The latest generation of machine learning hardware ([Nvidia H100](https://www.nvidia.com/en-gb/data-center/h100/), [AMD MI300X](https://www.amd.com/en/products/accelerators/instinct/mi300/mi300x.html), [Graphcore C600](https://www.graphcore.ai/products/c600), ...) have integrated direct **FP8** support in the hardware, improving energy efficiency and throughput.

As shown the low precision ML literature, two distinct formats are necessary to support to achieve similar accuracy to `bfloat16` (or `float16`) training: **`E4M3`** and **`E5M2`** `float8` formats. As presented below, the two formats differ in the trade-off between precision (i.e. mantissa bits) and dynamic range (i.e. exponent bits). In short, `E4M3` is used for storing **weights** and **activations** whereas `E5M2` for representing backward **gradients** (which require a higher dynamic range).

![image](img/fp-formats.webp)

Note that **different variations** of `E4M3` and `E5M2` exist in the literature, depending on whether infinities, NaN or negative zero have special encodings reserved (see below in the references). The Python library [`ml_dtypes`](https://github.com/jax-ml/ml_dtypes) implements these different 8-bit floating point representations as NumPy extensions.

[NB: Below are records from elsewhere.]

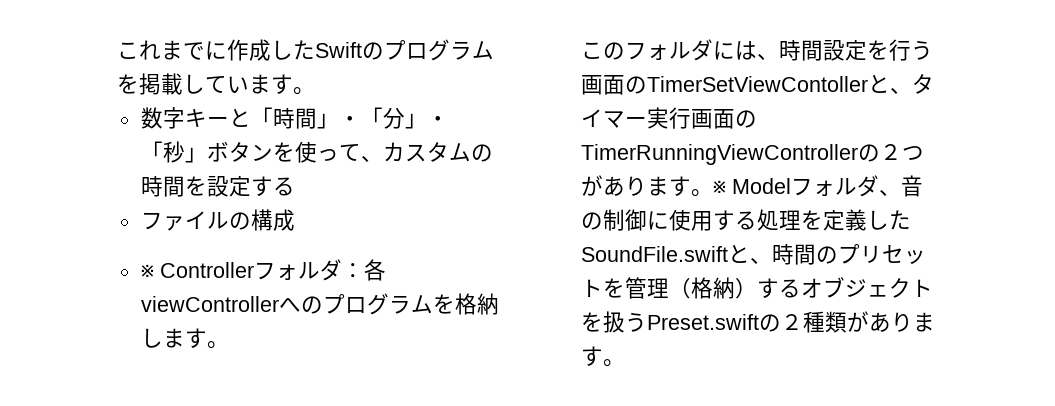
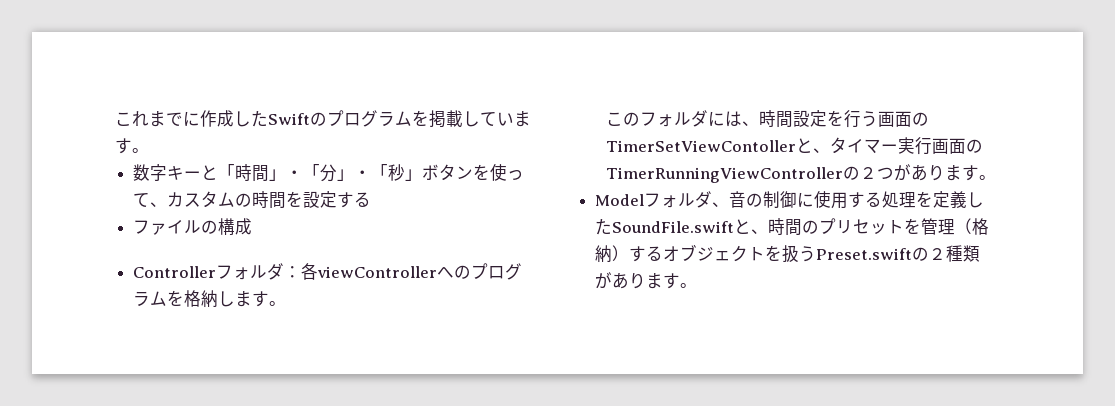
[140,264,154,278] ※ -> (253, 226) none
[713,180,727,194] ※ -> (997, 177) //

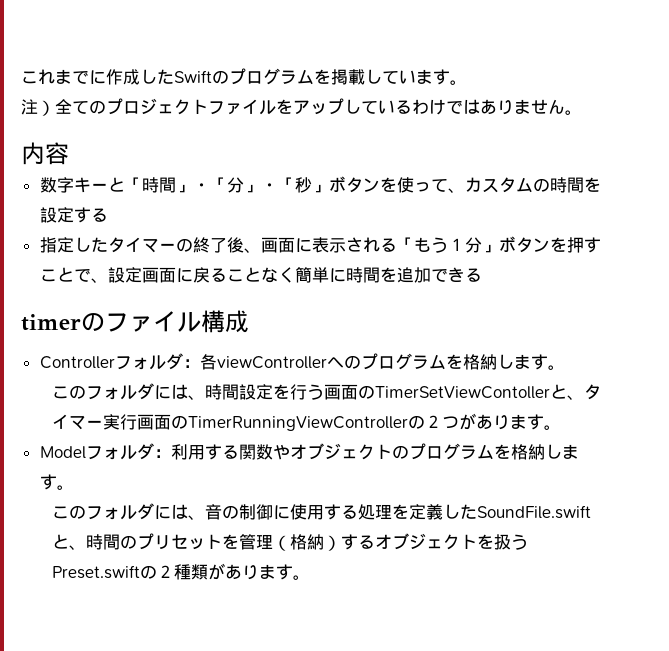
(149, 150) none -> [21,98,582,116] [21,142,69,165] // 注）全てのプロジェクトファイルをアップしているわけではありません。 // 内容
[133,220,219,235] ファイルの -> [39,236,601,253] [39,267,482,283] [21,311,201,332] 指定したタイマーの終了後、画面に表示される「もう１分」ボタンを押すことで、設定画面に戻ることなく簡単に時間を追加できる // timerのファイル
(713, 199) none -> [153,443,579,460] [39,474,74,490] [52,503,189,520] ：利用する関数やオブジェクトのプログラムを格納します。 // このフォルダには

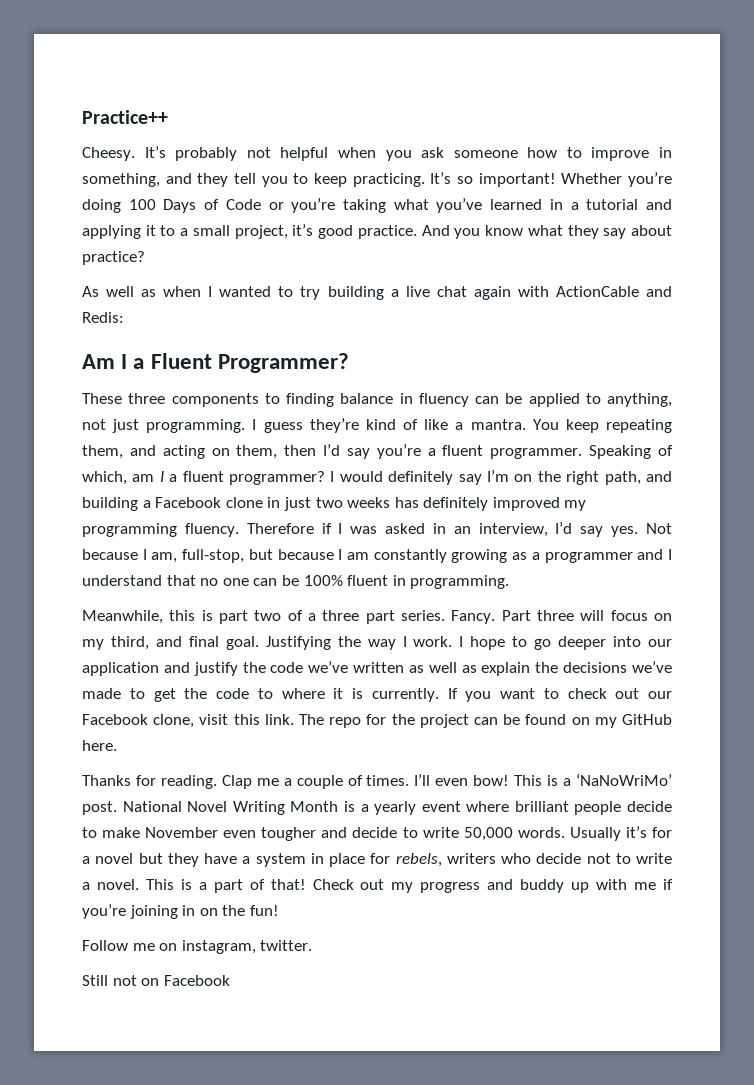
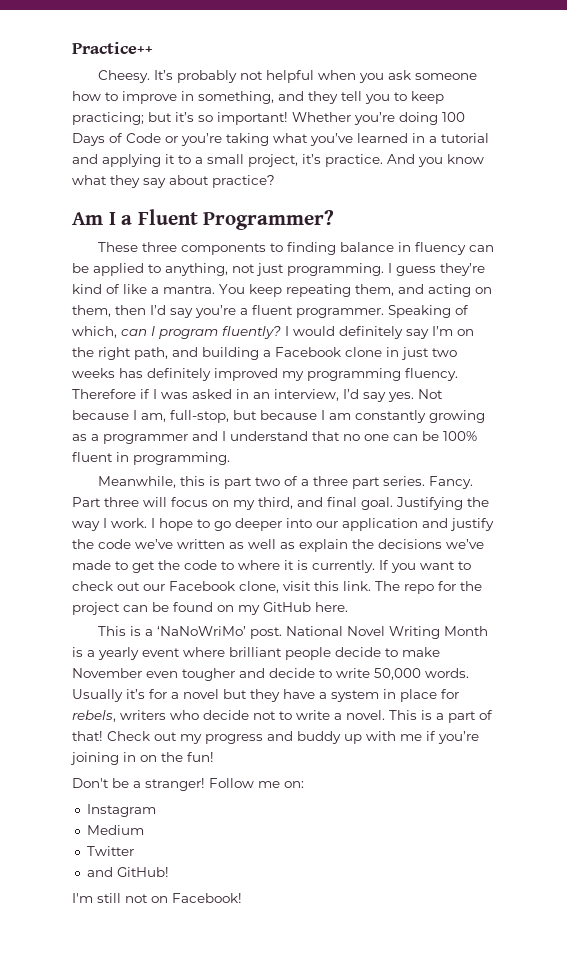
[352,172,452,187] practicing. It’s -> [72,112,194,125] practicing; but it’s
[318,225,354,239] good -> (321, 159) none
[82,286,672,300] [82,312,124,323] // As well as when I wanted to try building a live chat again with ActionCable and Redis: -> (275, 181) none
[132,471,325,485] am I a fluent programmer? -> [121,326,281,339] can I program fluently?
[82,774,510,789] Thanks for reading. Clap me a couple of times. I’ll even bow! -> (348, 607) none
[82,940,313,954] [82,975,108,986] Follow me on instagram, twitter. // Still -> [72,778,304,791] [86,804,156,817] [86,825,144,835] [86,846,134,856] [86,867,169,877] [72,893,121,903] Don't be a stranger! Follow me on: // Instagram // Medium // Twitter // and GitHub! // I'm still
[163,975,230,986] Facebook -> [172,893,242,903] Facebook!

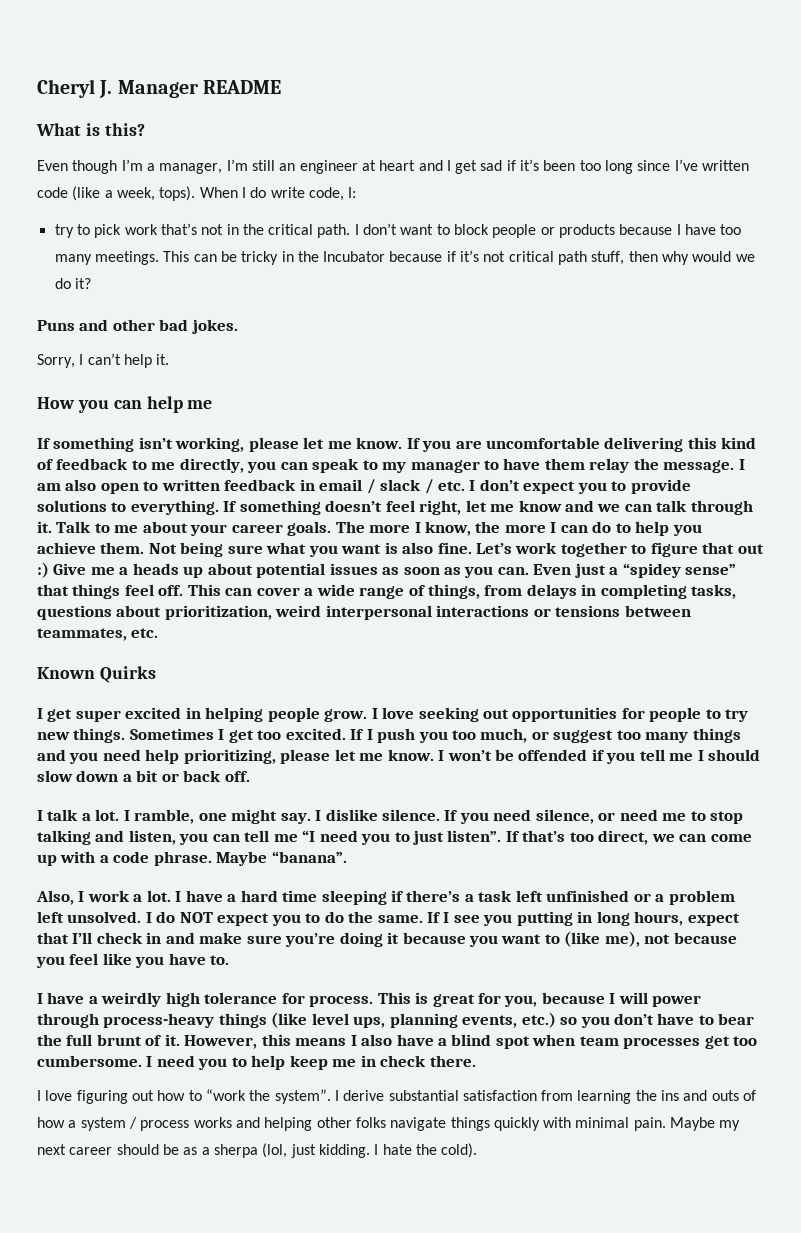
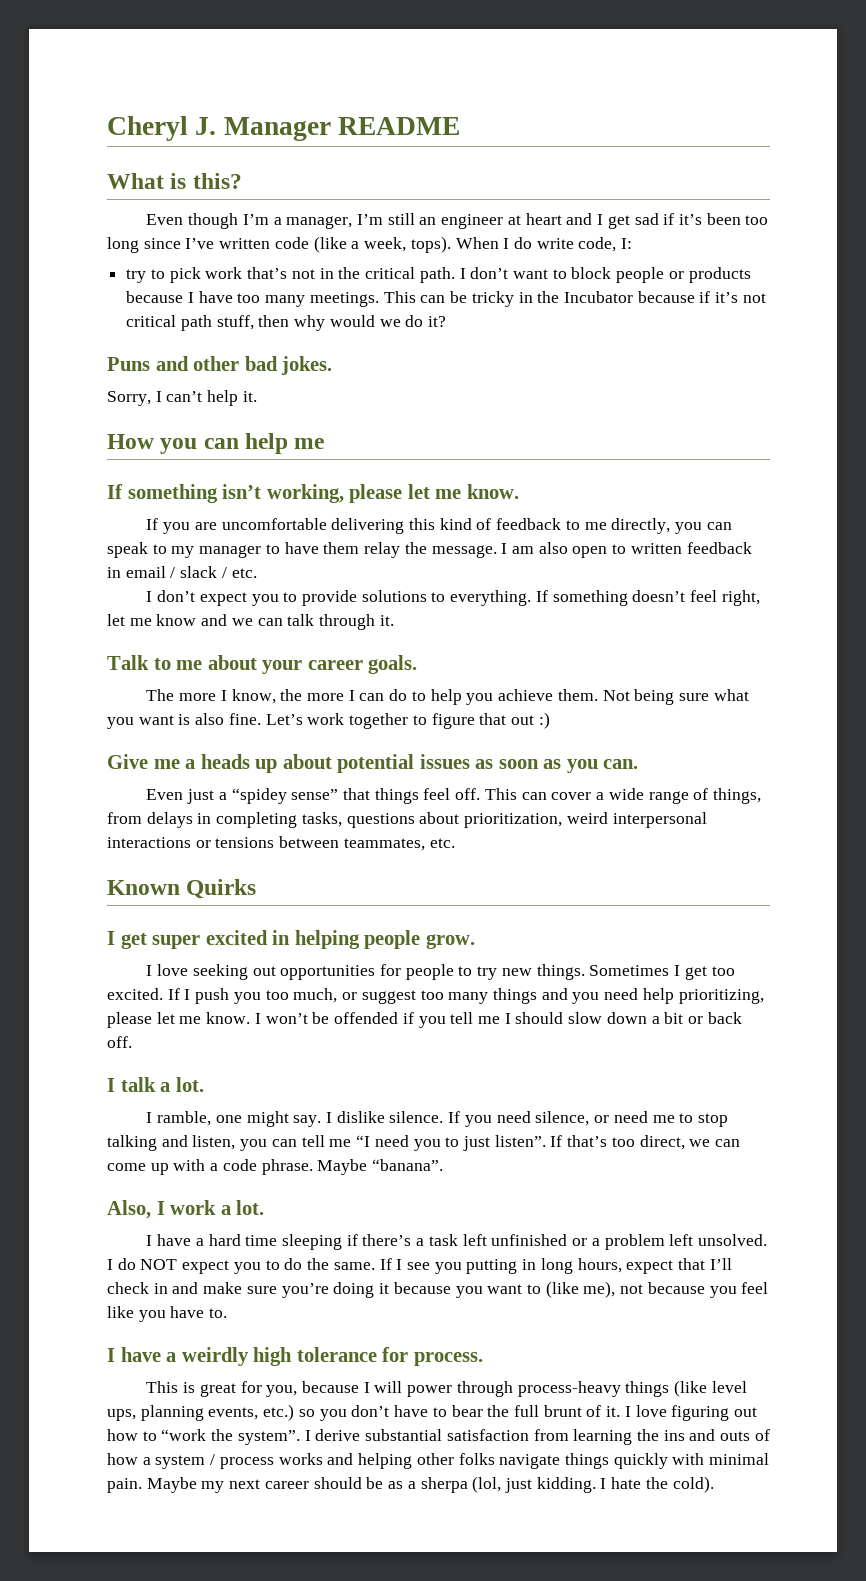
(403, 443) none -> (519, 491) //
(466, 486) none -> (257, 573) //
(52, 527) none -> (394, 620) //
(332, 528) none -> (418, 664) //
(49, 570) none -> (550, 720) //
(529, 571) none -> (639, 764) //
(368, 715) none -> (475, 941) //
(120, 815) none -> (204, 1084) //
(171, 896) none -> (265, 1207) //
(374, 1001) none -> (483, 1359) //
[184,1034,758,1049] [37,1055,476,1070] However, this means I also have a blind spot when team processes get too cumbersome. I need you to help keep me in check there. // -> (621, 1411) none

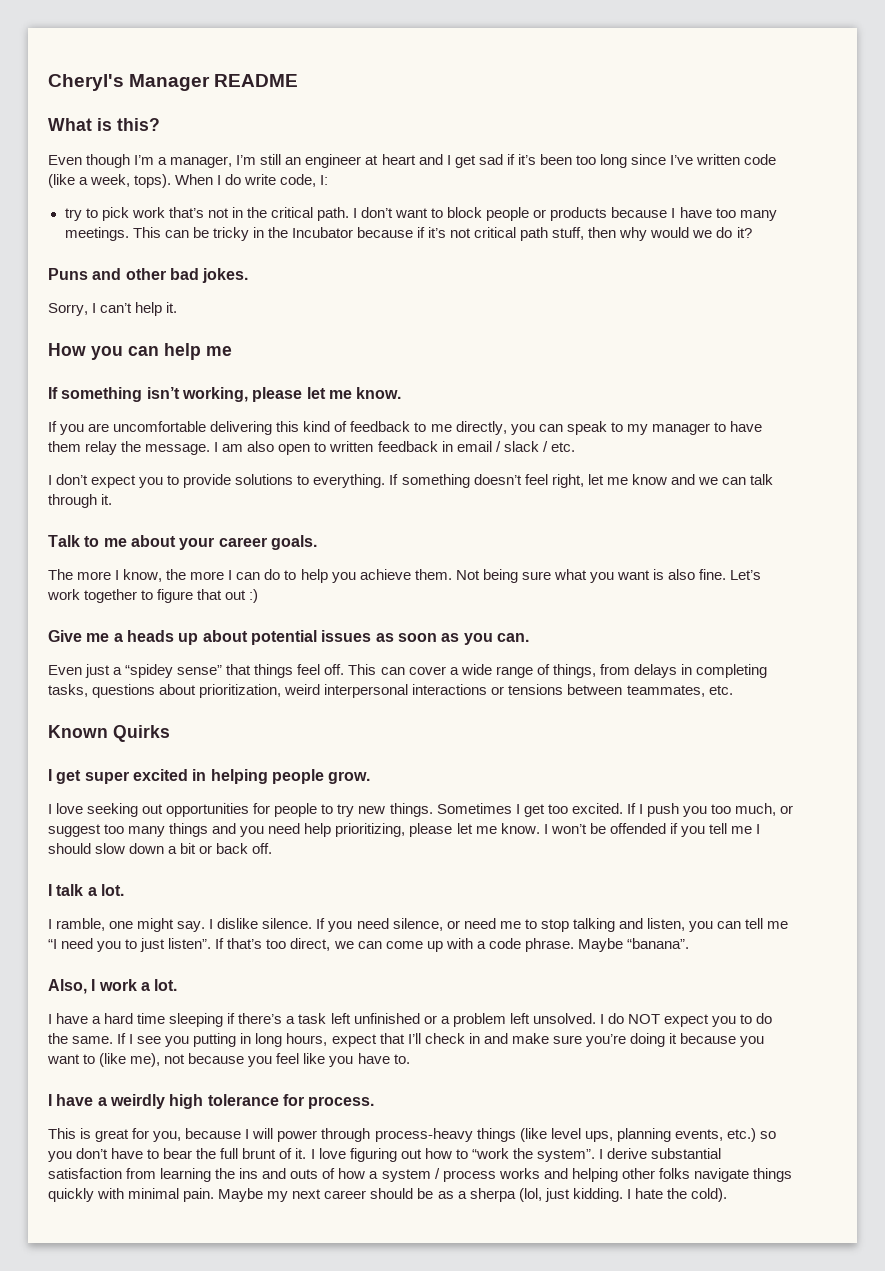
[107,116,217,141] Cheryl J. -> [48,74,124,91] Cheryl's

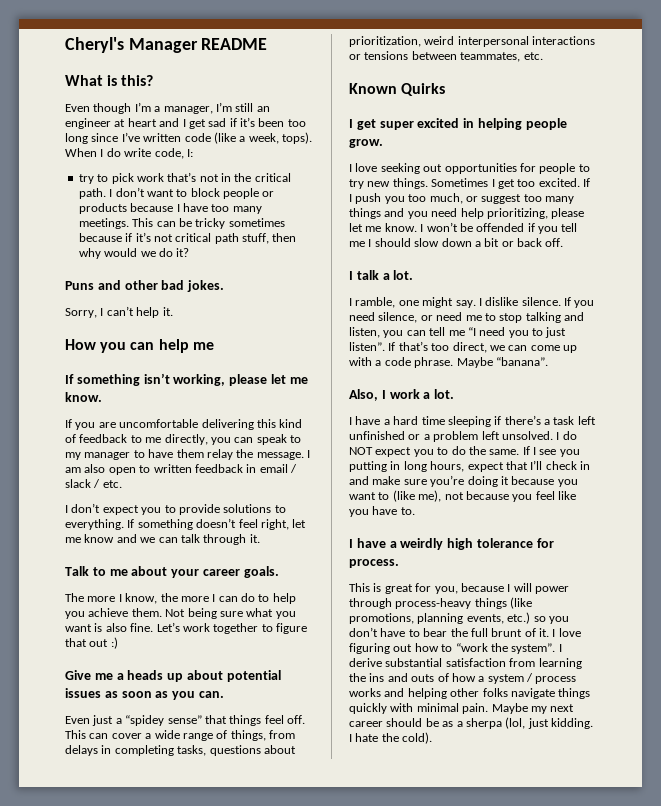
[252,227,353,238] in the Incubator -> [228,218,285,227] sometimes
[550,1128,613,1142] level ups, -> [349,613,414,624] promotions,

These two new FP8 formats introduced a major hardware difference compared to FP16 and BF16 support: FP8 hardware needs to support mixed input matrix multiplication (i.e. `E4M3 @ E5M2`) for the model training backward pass. 

In this tutorial notebook, we investigate how the ML stack JAX + XLA handles the specificities of **FP8 matmuls**, while still generating an optimal fused kernel call including:
* FP8 inputs scaling;
* FP8 output scaling & clamping;
* Non-linearity & bias fusing;
* Abs-max output capture;

## FP8 E4M3 and E5M2 format datatypes

`E4M3` and `E5M2` datatype formats have been integrated in major ML frameworks (e.g. PyTorch and JAX), and can be used as any other classic NumPy dtype. [`ml_dtypes`](https://github.com/jax-ml/ml_dtypes) provides floating point information for these FP8 formats, showing in particular the small dynamic range of `E4M3` datatype (i.e. ±448) compared to `E5M2` (i.e. ±57344).

In [1]:
import ml_dtypes
import numpy as np

import jax
import jax.numpy as jnp

# Note: using the E4M3 format without +-infinity encodings.
print(ml_dtypes.finfo(jnp.float8_e4m3fn))
# Note: E5M3 format with infinities and NaNs encodings, in line with FP16 IEEE standard.
print(ml_dtypes.finfo(jnp.float8_e5m2))

Machine parameters for float8_e4m3fn
---------------------------------------------------------------
precision =   1   resolution = 1.00e-01
machep =     -3   eps =        1.25e-01
negep =      -4   epsneg =     6.25e-02
minexp =     -6   tiny =       1.56e-02
maxexp =      9   max =        4.48e+02
nexp =        4   min =        -max
smallest_normal = 1.56e-02   smallest_subnormal = 1.95e-03
---------------------------------------------------------------

Machine parameters for float8_e5m2
---------------------------------------------------------------
precision =   1   resolution = 1.00e-01
machep =     -2   eps =        2.50e-01
negep =      -3   epsneg =     1.25e-01
minexp =    -14   tiny =       6.10e-05
maxexp =     16   max =        5.73e+04
nexp =        5   min =        -max
smallest_normal = 6.10e-05   smallest_subnormal = 1.53e-05
---------------------------------------------------------------



## FP8 matmul in JAX: the simple case

With FP8 datatypes added in JAX, basic FP8 matrix multiplication is supported out-of-the-box. As highlighted above, it also means support for **mixed** `E4M3 @ E5M2` FP8 matmuls.

In [2]:
key = jax.random.PRNGKey(4352)
# Random FP8 inputs.
a = jax.random.normal(key, (32, 64), jnp.float8_e4m3fn)
b = jax.random.normal(key, (128, 64), jnp.float8_e4m3fn)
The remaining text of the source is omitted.